Second speaker: Josephine Dorado (USA), Zoomlab

While Dorado starts off by showing some of her virtual art work, she mainly focuses her presentation on the idea of virtual play spaces. The project she uses as her main example at this conference is Kidzconnect. With Kidzconnect the social networking element of the web 2.0 is used to create cultural exchange. Through programmes such as Second Life children from different real spaces come together in one virtual space; here the cultural exchange takes place. Kidzconnect last cultural exchange program connected children in New York with Dutch children who used their avatars to exchange cultural information and therefore enhance their cultural awareness. The way the children use this virtual world of Second Life again combines the real space and space. One kid put a picture of some graffiti in his ‘real’ neighborhood on the wall of his house is Second Life. This combination of the real and the virtual in one singular space is of great importance to Dorado, who for example has put images of actual dancers on her avatars to create a more layered experience.
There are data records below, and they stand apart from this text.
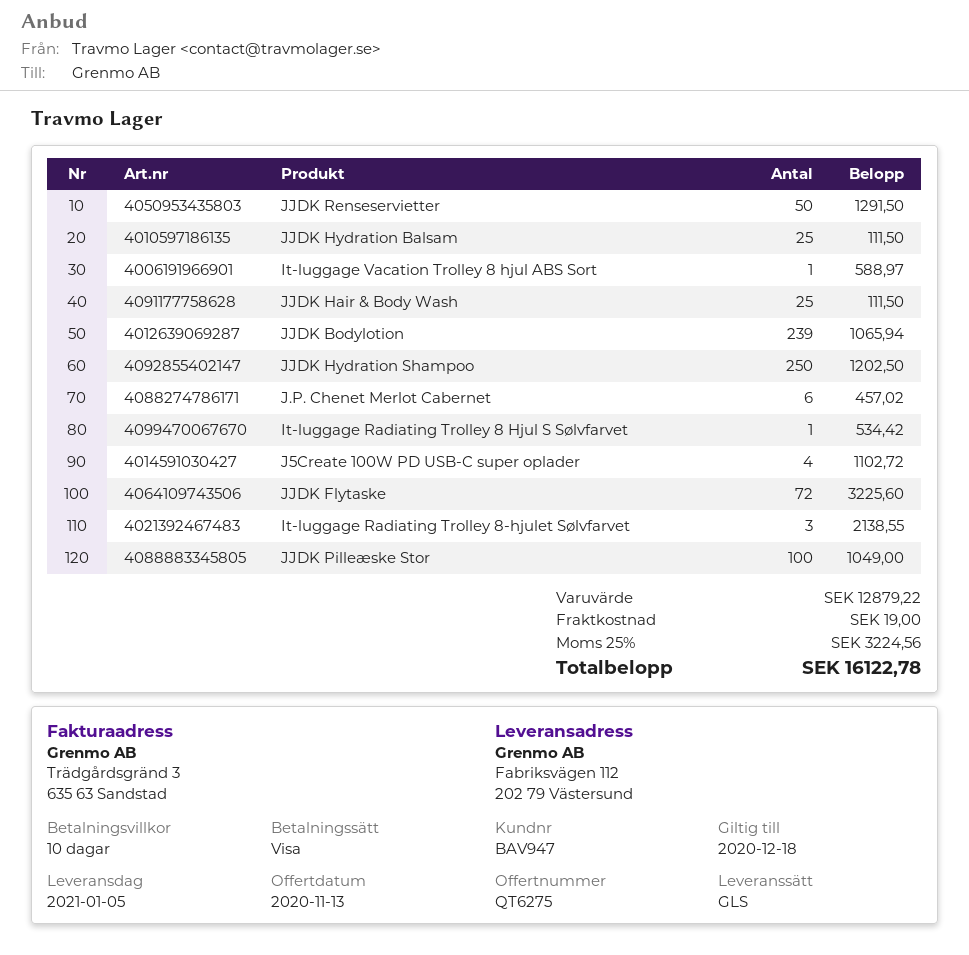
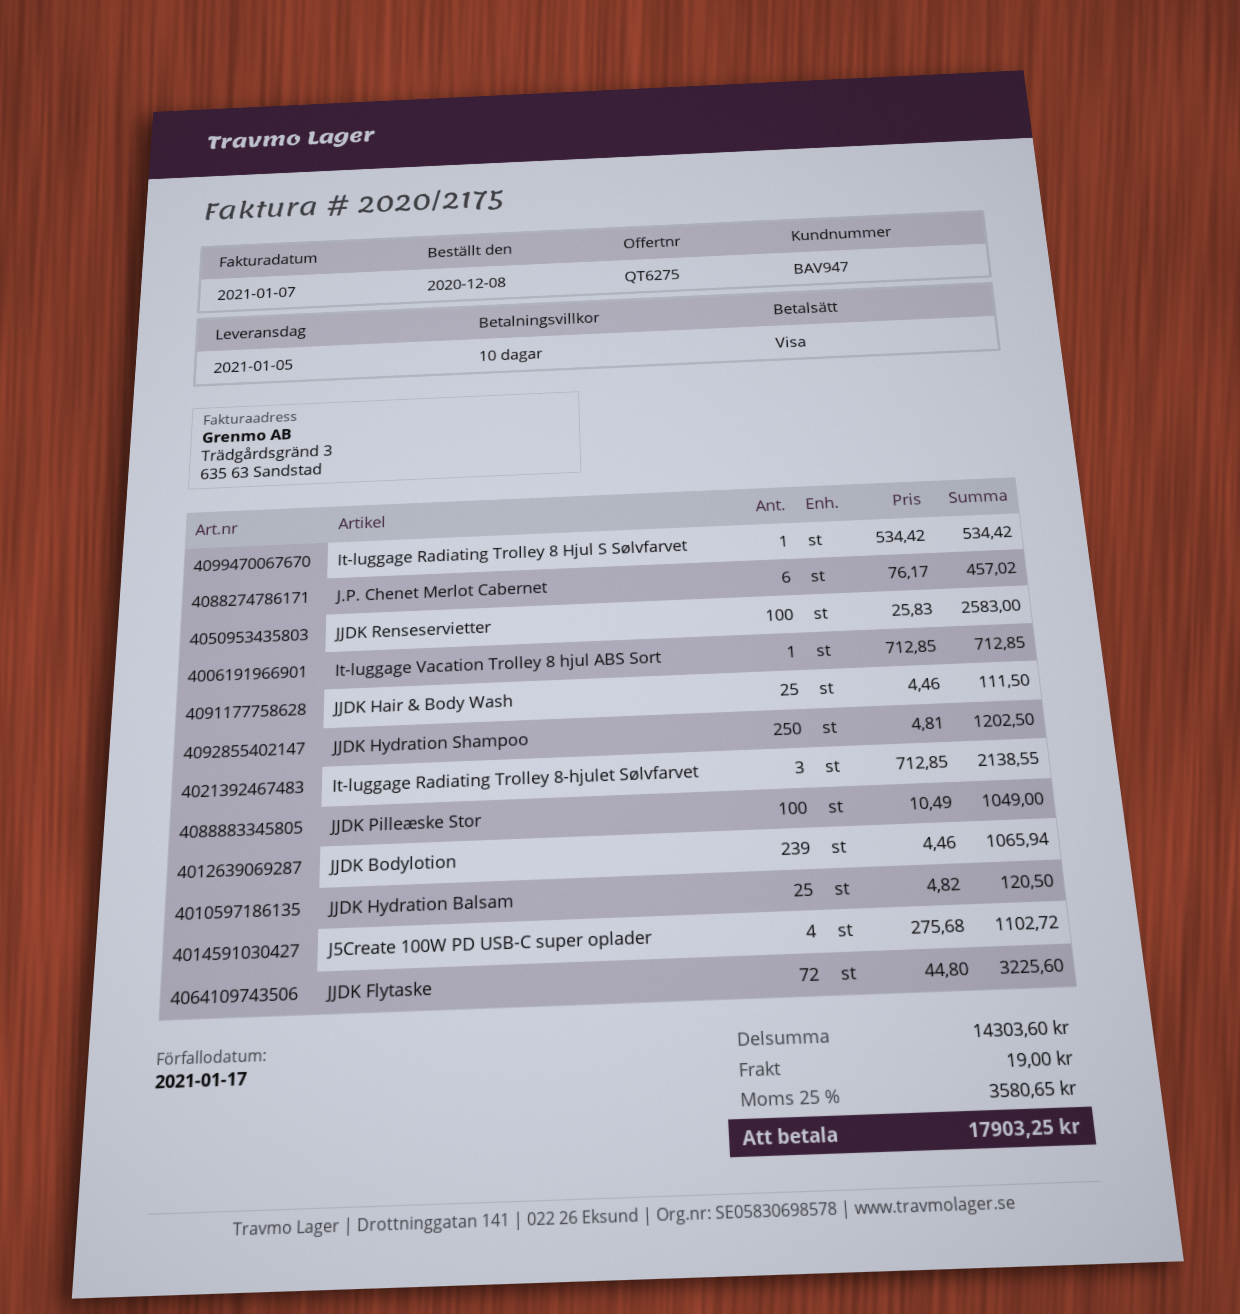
JJDK Renseservietter: 50 for 1291.50 -> 100 for 2583.00
JJDK Hydration Balsam: 25 for 111.50 -> 25 for 120.50
It-luggage Vacation Trolley 8 hjul ABS Sort: 1 for 588.97 -> 1 for 712.85
subtotal: 12879.22 -> 14303.60
tax: 25% = 3224.56 -> 25% = 3580.65
total: 16122.78 -> 17903.25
When the presentation’s last slide states that ‘Even if you’re just affecting one kid you are affecting our future.’ we notice that the presentation and the idea of Kidzconnect is a personal project to make the world a better place. The idea of Kidzconnect is very ideological and the idea of social exchange through social networking is absolutely interesting. Maybe the more ideological part of the presentation should have been swapped for a more practical component and some more practical tactics to continue with this idea of social exchange instead of losing the idea of Kidzconnect to some ideological statements that stand no ground and have no further value.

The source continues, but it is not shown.